Among the entries below, find the line with "column Cod | position: 2 -> 4" and the line with "Restituirea TVA | Aprobat: -3060.0 -> -2575.0". Return exactly those lines and every line between them, but no pictures.

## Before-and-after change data
[Start of section]
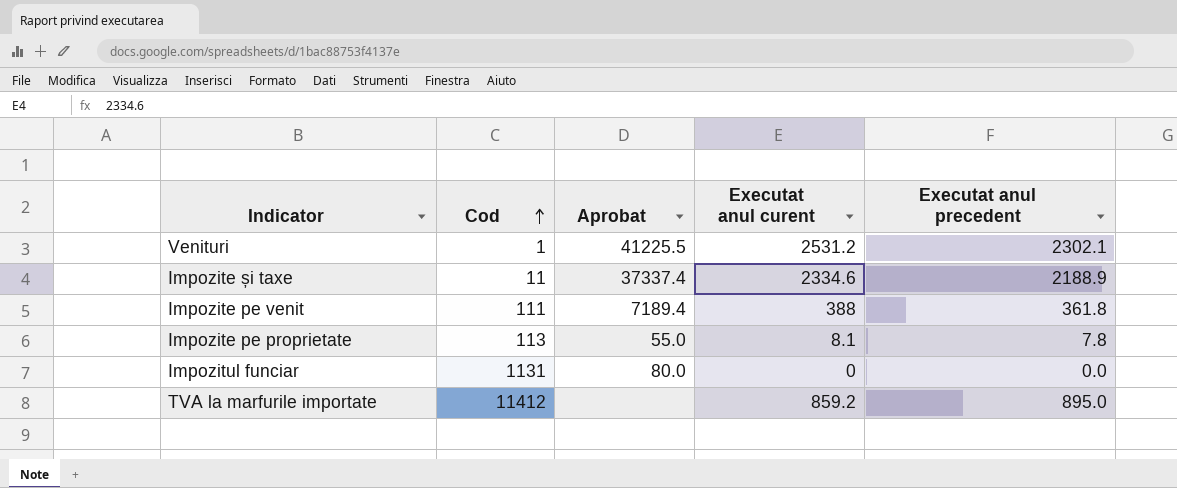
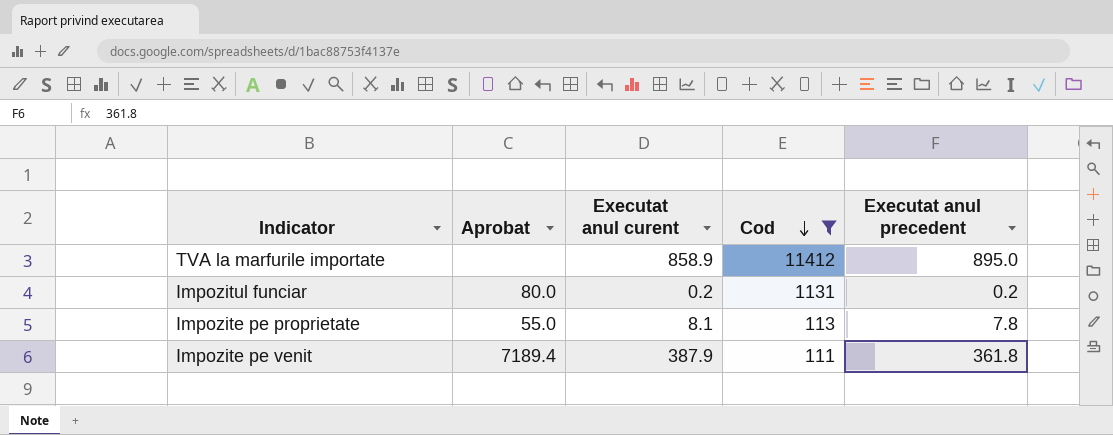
filter: none -> Cod >= 111
row order: Cod ascending -> Cod descending
column Cod | position: 2 -> 4
TVA la marfurile importate | Executat anul curent: 859.2 -> 858.9
Impozitul funciar | Executat anul curent: 0 -> 0.2
Impozitul funciar | Executat anul precedent: 0.0 -> 0.2
Impozite pe venit | Executat anul curent: 388 -> 387.9

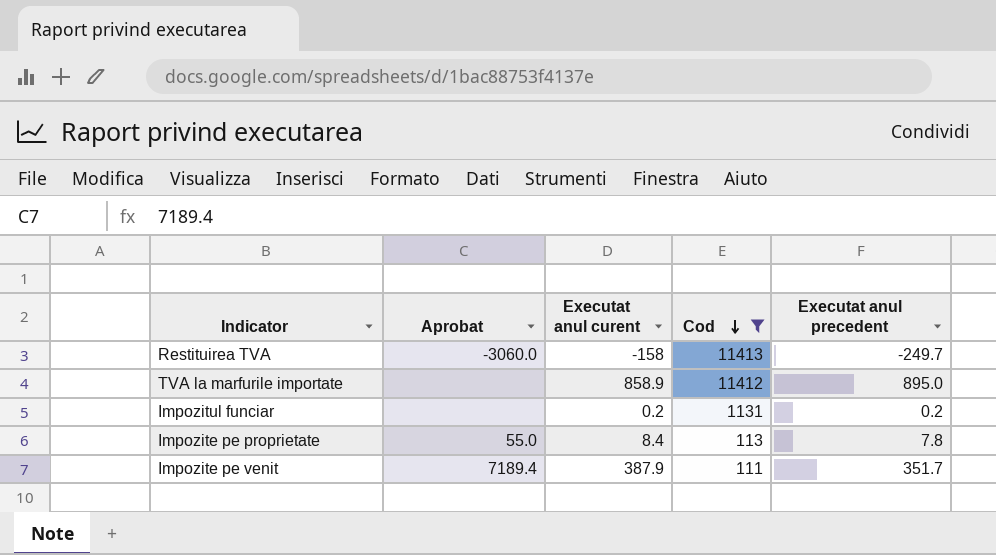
row Restituirea TVA: none -> -3060.0 | -158 | 11413 | -249.7
Impozitul funciar | Aprobat: 80.0 -> none
Impozite pe proprietate | Executat anul curent: 8.1 -> 8.4
Impozite pe venit | Executat anul precedent: 361.8 -> 351.7

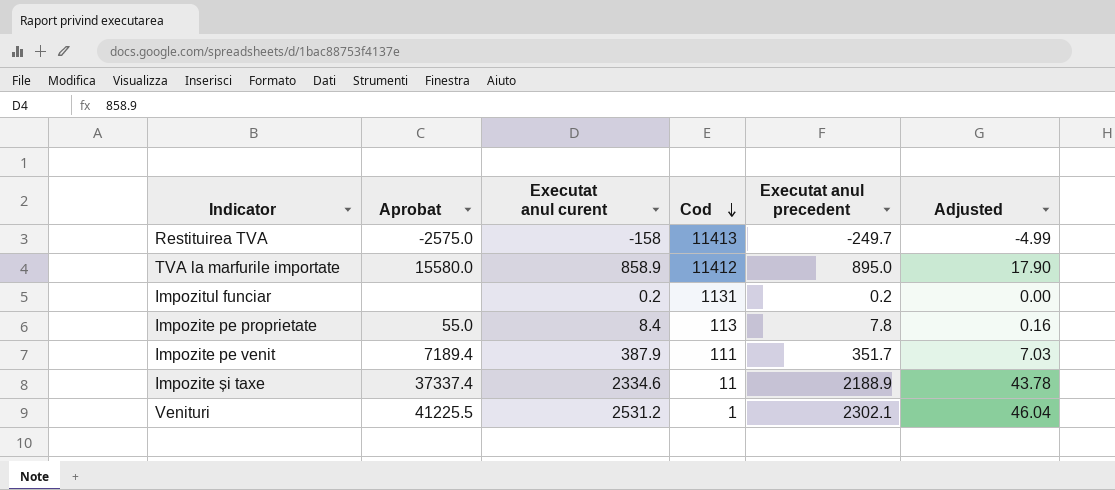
filter: Cod >= 111 -> none
column Adjusted | formula: none -> [Executat anul precedent] * 0.02
Restituirea TVA | Aprobat: -3060.0 -> -2575.0
TVA la marfurile importate | Aprobat: none -> 15580.0

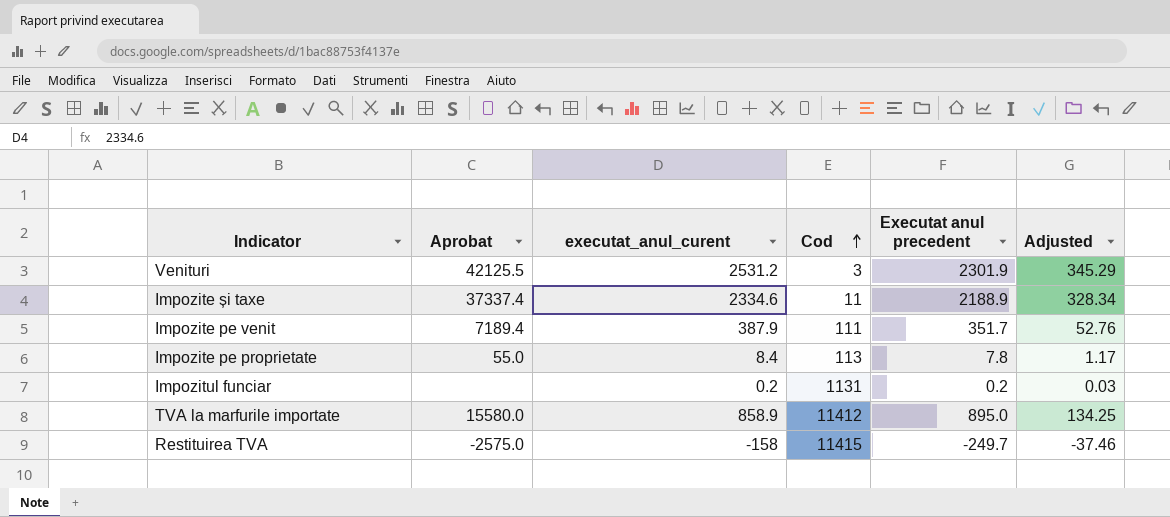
row order: Cod descending -> Cod ascending
column name: Executat anul curent -> executat_anul_curent
column Adjusted | formula: [Executat anul precedent] * 0.02 -> [Executat anul precedent] * 0.15
Venituri | Aprobat: 41225.5 -> 42125.5
Venituri | Cod: 1 -> 3
Venituri | Executat anul precedent: 2302.1 -> 2301.9
Restituirea TVA | Cod: 11413 -> 11415

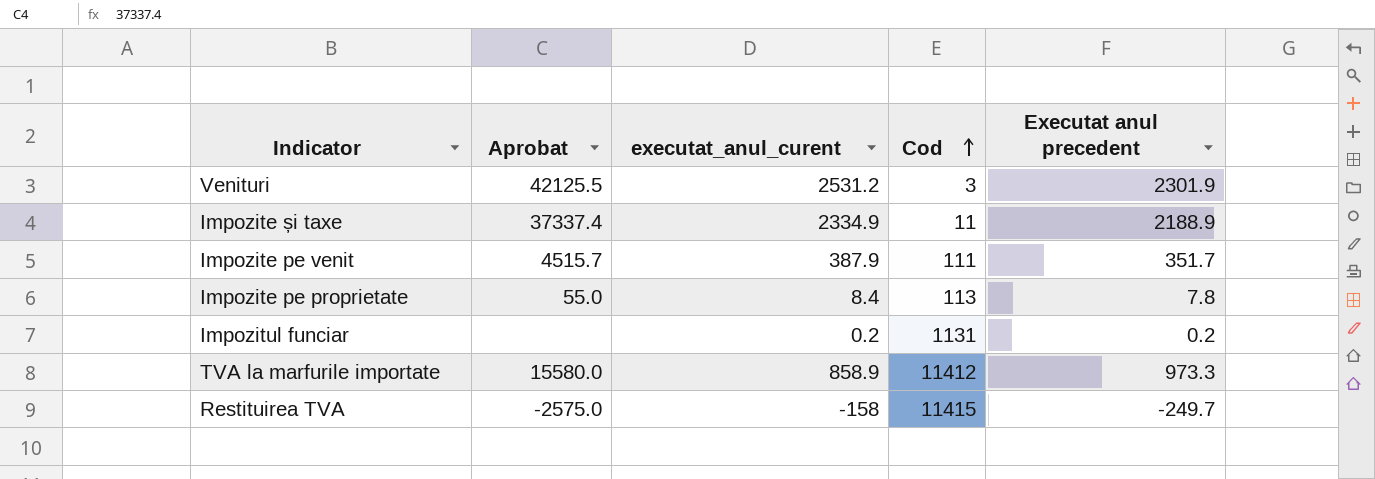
column Adjusted | formula: [Executat anul precedent] * 0.15 -> none
Impozite și taxe | executat_anul_curent: 2334.6 -> 2334.9
Impozite pe venit | Aprobat: 7189.4 -> 4515.7
TVA la marfurile importate | Executat anul precedent: 895.0 -> 973.3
[End of section]
## Result of this exercise
column Cod | position: 2 -> 4
TVA la marfurile importate | Executat anul curent: 859.2 -> 858.9
Impozitul funciar | Executat anul curent: 0 -> 0.2
Impozitul funciar | Executat anul precedent: 0.0 -> 0.2
Impozite pe venit | Executat anul curent: 388 -> 387.9

row Restituirea TVA: none -> -3060.0 | -158 | 11413 | -249.7
Impozitul funciar | Aprobat: 80.0 -> none
Impozite pe proprietate | Executat anul curent: 8.1 -> 8.4
Impozite pe venit | Executat anul precedent: 361.8 -> 351.7

filter: Cod >= 111 -> none
column Adjusted | formula: none -> [Executat anul precedent] * 0.02
Restituirea TVA | Aprobat: -3060.0 -> -2575.0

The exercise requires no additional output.